May 24, 2002 – It was in the conservative context of a Minnesota hospital where massage is still seen as an innocuous fantasy that Janice Post-White1 initiated research to determine the effects of massage and therapeutic touch on pain, nausea, fatigue and anxiety in people receiving chemotherapy treatments for cancer. It was a question of verifying if these two techniques were more effective than a simple comforting presence, without physical contact.
For this study, 230 patients receiving repetitive and identical cycles of chemotherapy were recruited and 164 completed the study. Half of the patients were placed at random in one of the three intervention contexts for 45 minutes, once a week: massage, therapeutic touch or simple presence of the therapist. After four weeks, the other group of patients was randomly subjected to one of the three procedures, while the first “treated” became the control group.
The study revealed that the “presence” type treatment had no significant impact on any of the four symptoms; moreover, many of the patients assigned to this approach dropped out of research along the way. According to precise observation charts, the level of pain and fatigue was reduced by both massage and therapeutic touch, but only in the short term. However, only the massage recipients were able to reduce their consumption of pain medication. But there was no significant reduction in nausea, although some patients have reported taking less antiemetics after treatment. In this regard, the researcher notes that these symptoms were not very marked at the start and that a minimal reduction could hardly have been measured. The anxiety does not seem to have diminished appreciably either.
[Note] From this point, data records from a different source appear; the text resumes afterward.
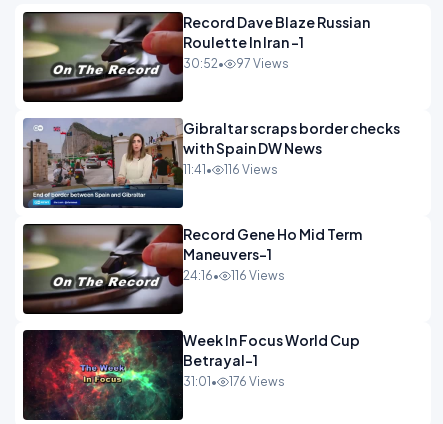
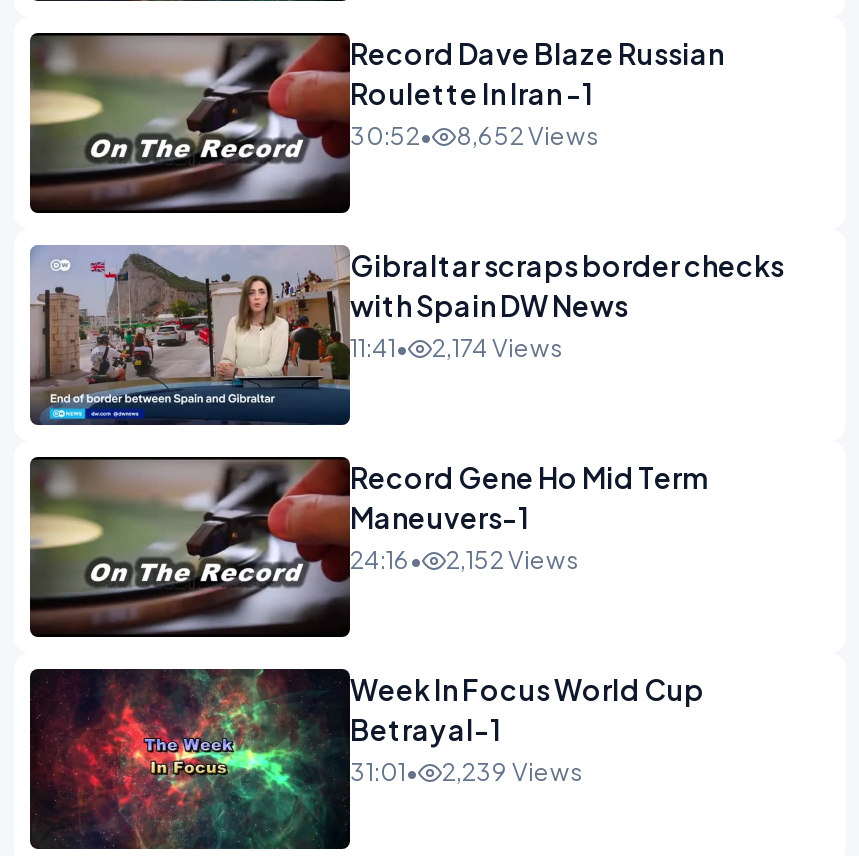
- 30:52• 97 Views
+ 30:52• 8,652 Views

- 116 Views
+ 2,174 Views

- 24:16• 116 Views
+ 24:16• 2,152 Views

- 31:01• 176 Views
+ 31:01• 2,239 Views
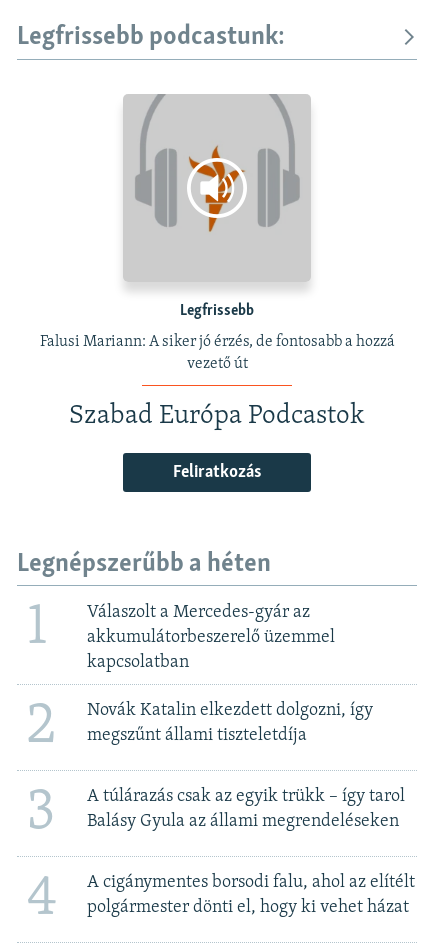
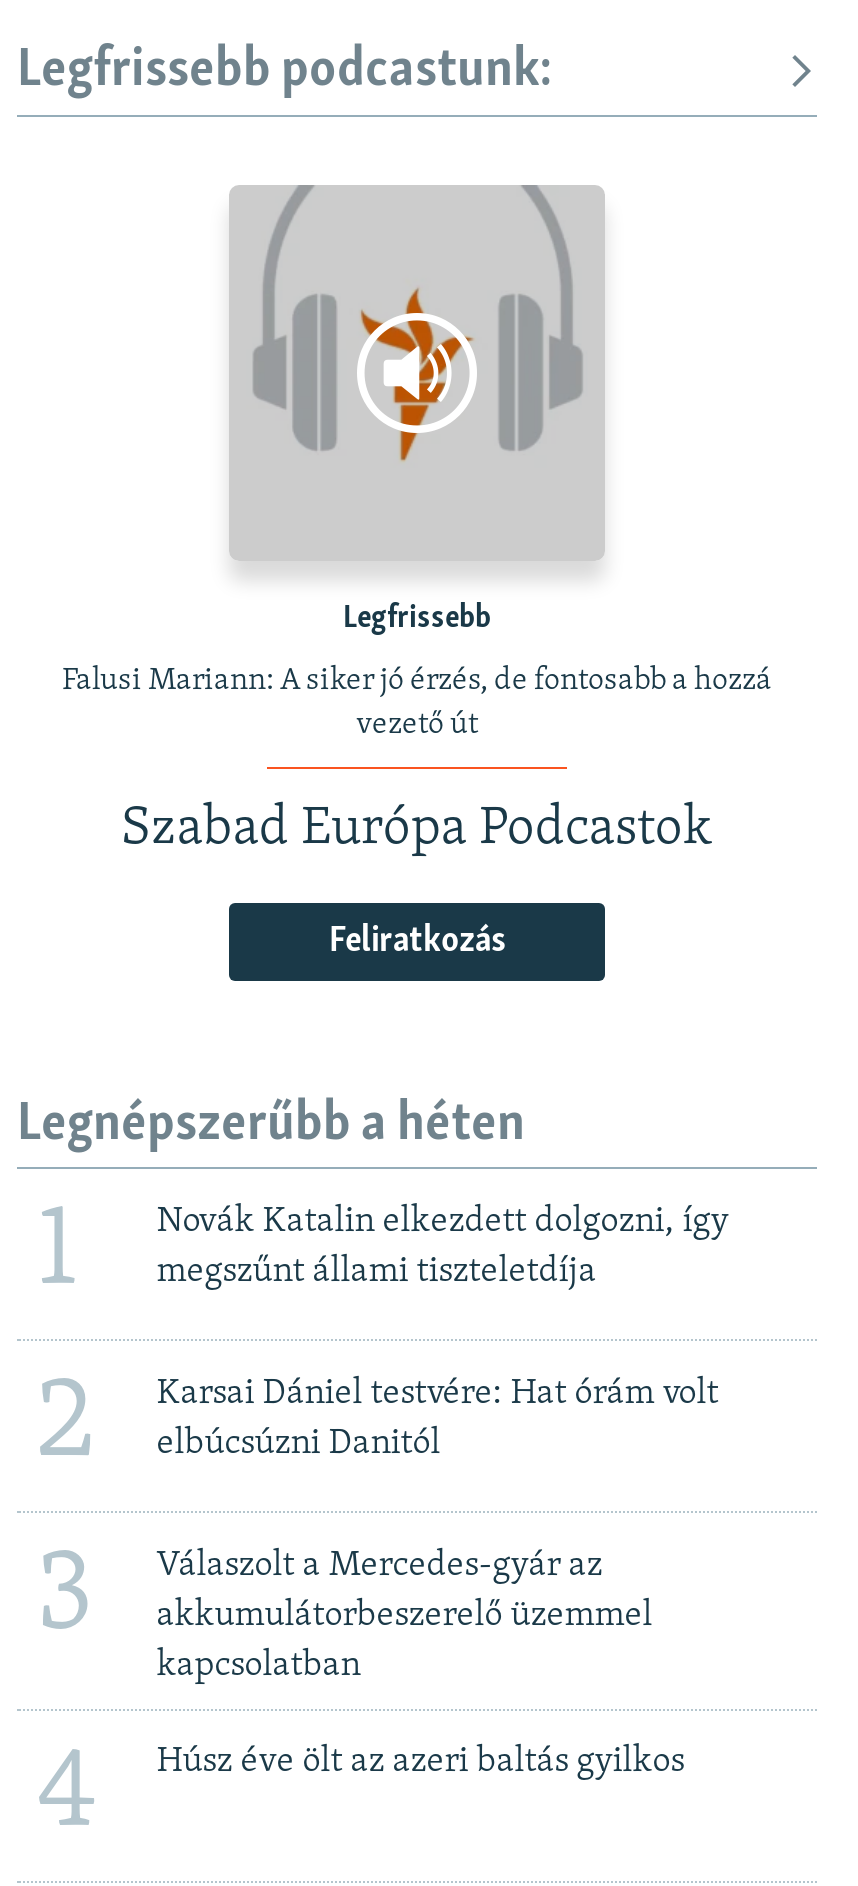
moved down: Válaszolt a Mercedes-gyár az | akkumulátorbeszerelő üzemmel | kapcsolatban

+ Karsai Dániel testvére: Hat órám volt
+ elbúcsúzni Danitól

moved up: 2 | Novák Katalin elkezdett dolgozni, így | megszűnt állami tiszteletdíja | 3

- A túlárazás csak az egyik trükk – így tarol
- Balásy Gyula az állami megrendeléseken

- A cigánymentes borsodi falu, ahol az elítélt
- polgármester dönti el, hogy ki vehet házat
+ Húsz éve ölt az azeri baltás gyilkos
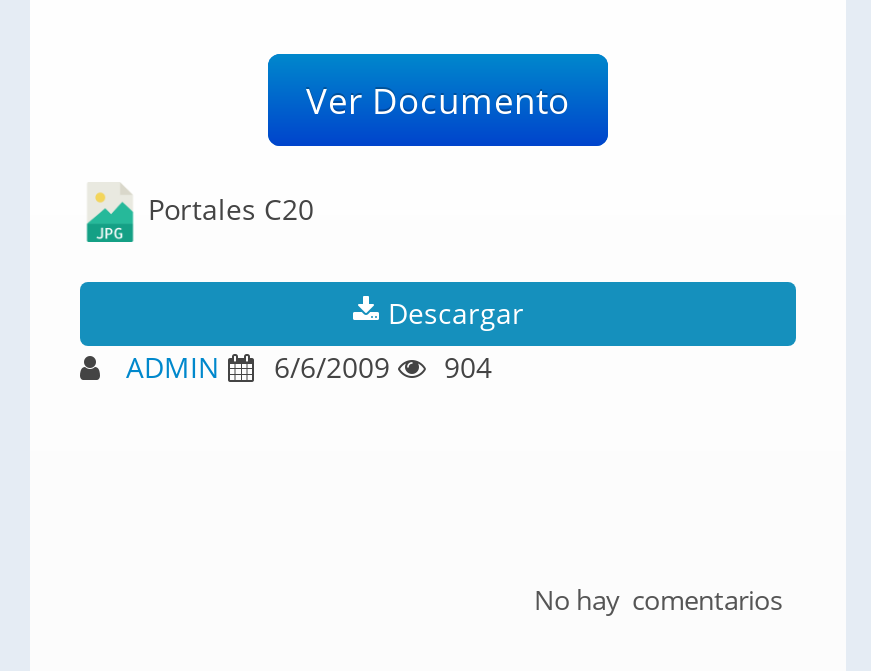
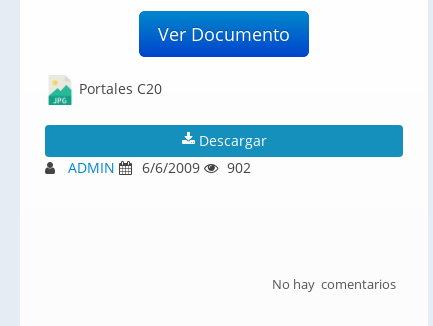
- ADMIN 6/6/2009 904
+ ADMIN 6/6/2009 902
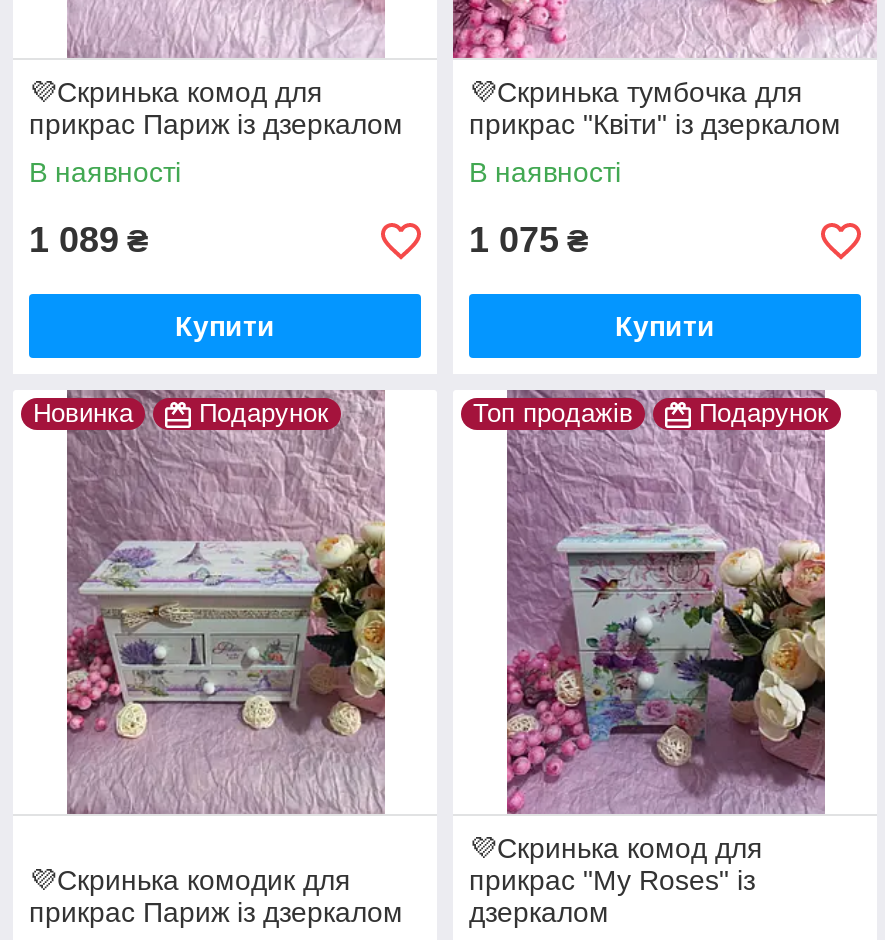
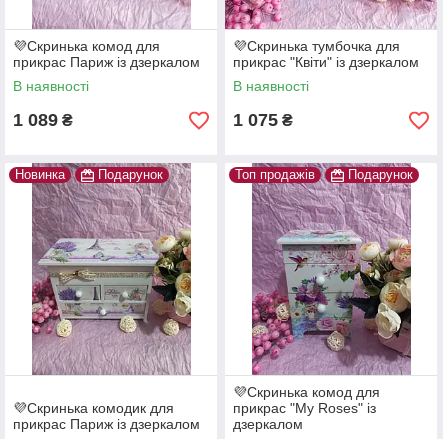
- Купити

- Купити
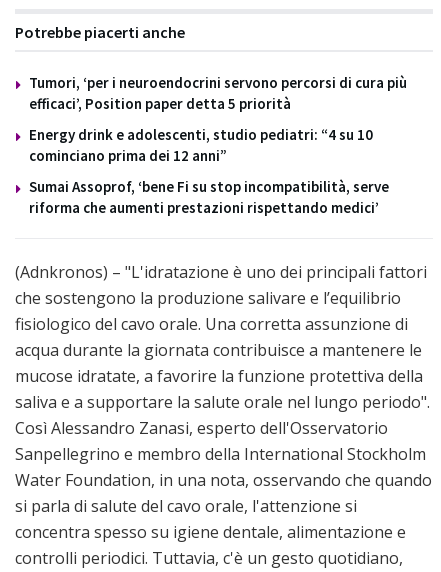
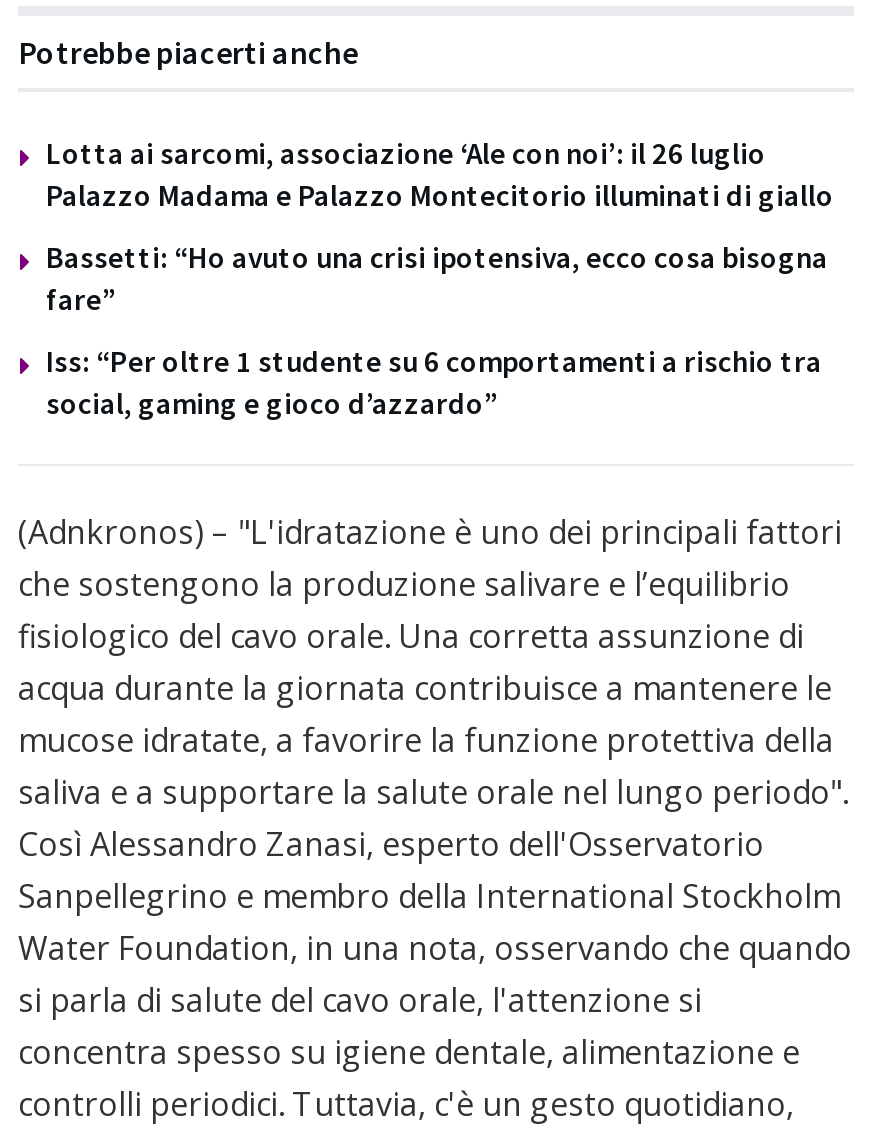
- Tumori, ‘per i neuroendocrini servono percorsi di cura più
- efficaci’, Position paper detta 5 priorità
+ Lotta ai sarcomi, associazione ‘Ale con noi’: il 26 luglio
+ Palazzo Madama e Palazzo Montecitorio illuminati di giallo

- Energy drink e adolescenti, studio pediatri: “4 su 10
- cominciano prima dei 12 anni”
+ Bassetti: “Ho avuto una crisi ipotensiva, ecco cosa bisogna
+ fare”

- Sumai Assoprof, ‘bene Fi su stop incompatibilità, serve
- riforma che aumenti prestazioni rispettando medici’
+ Iss: “Per oltre 1 studente su 6 comportamenti a rischio tra
+ social, gaming e gioco d’azzardo”
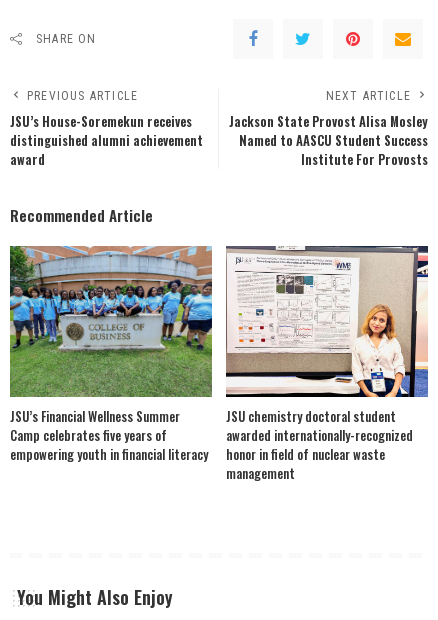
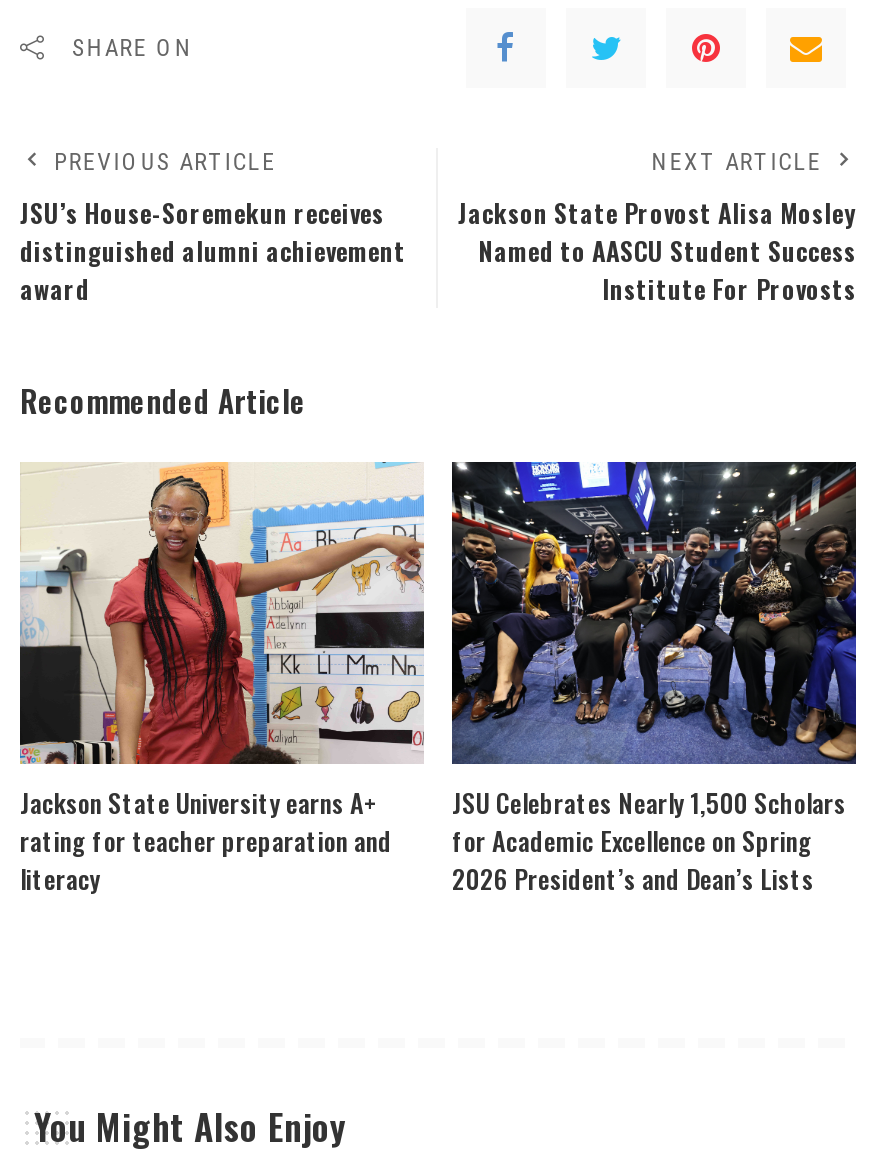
- [image]
- JSU’s Financial Wellness Summer
- Camp celebrates five years of
- empowering youth in financial literacy
+ [image]
+ Jackson State University earns A+
+ rating for teacher preparation and
+ literacy

- [image]
- JSU chemistry doctoral student
- awarded internationally-recognized
- honor in field of nuclear waste
- management
+ [image]
+ JSU Celebrates Nearly 1,500 Scholars
+ for Academic Excellence on Spring
+ 2026 President’s and Dean’s Lists
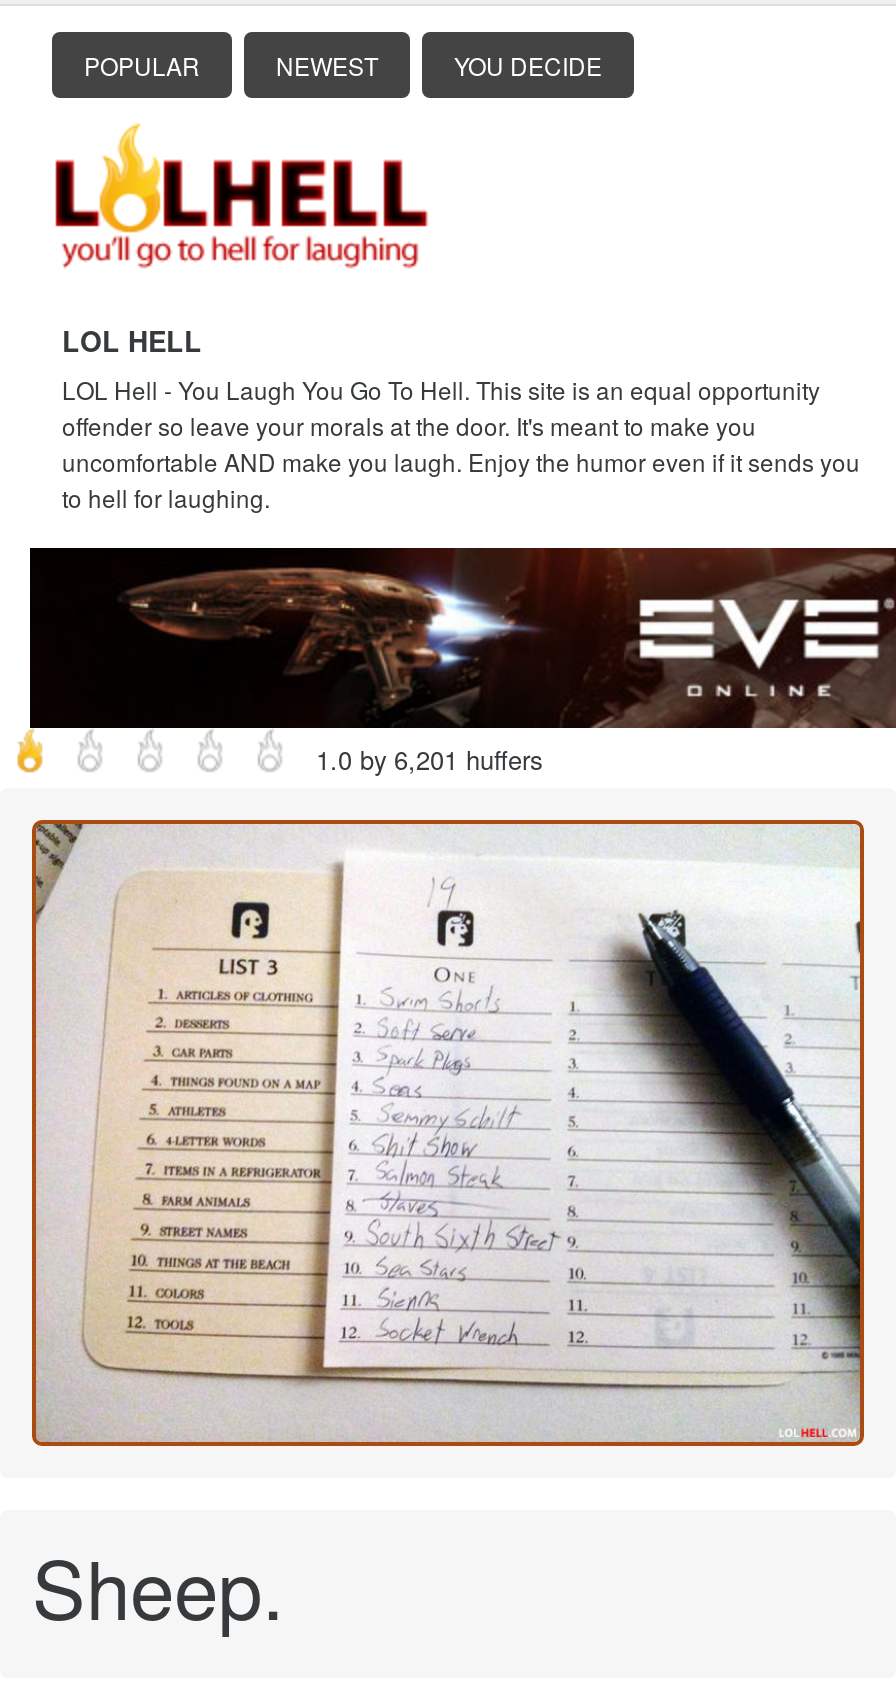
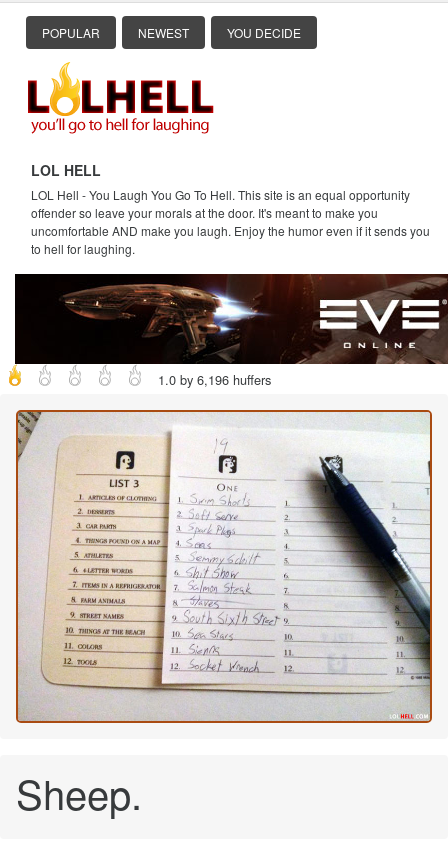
- 1.0 by 6,201 huffers
+ 1.0 by 6,196 huffers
It seems obvious that such a light intervention cannot give marked benefits in the medium or long term. Why, then, only one treatment session per week? Mainly because it was difficult for a population living in a large area to come to the hospital more than once. As for the 45 minutes, it was the maximum length that the researchers had determined to be tolerable by people not used to such intimate contact. “A single treatment per week is perhaps not optimal but, in the context, it is what was practicable”, recognizes the researcher.
The research data therefore do not clearly demonstrate the medium and long-term benefits of a limited intervention with massage and therapeutic touch for this population, but the testimonies of the subjects provide a different picture. Indeed, the majority of them spoke of an improvement in their condition for periods of two to three days after the intervention and communicated their satisfaction to their oncologist, expressing the wish that this care would still be available to them.
The massages given were gentle – due to the hypersensitivity of the clientele – and a large portion of the time was spent massaging the face and head, generally the least painful area of the body in people on chemotherapy. The same relaxing music was played during each of the three interventions.
Lucie Dumoulin – PasseportSanté.net
Based on a presentation by Janice Post-White, “Massage therapy and therapeutic touch in the treatment of cancer,” given at the 1st International Congress on the Science of Touch, Montreal, May 18, 2002.
1. Ms. Janice Post-White, Ph.D., is Associate Professor at the University of Minnesota and Professor of Oncology Nursing at theAmerican Cancer Society.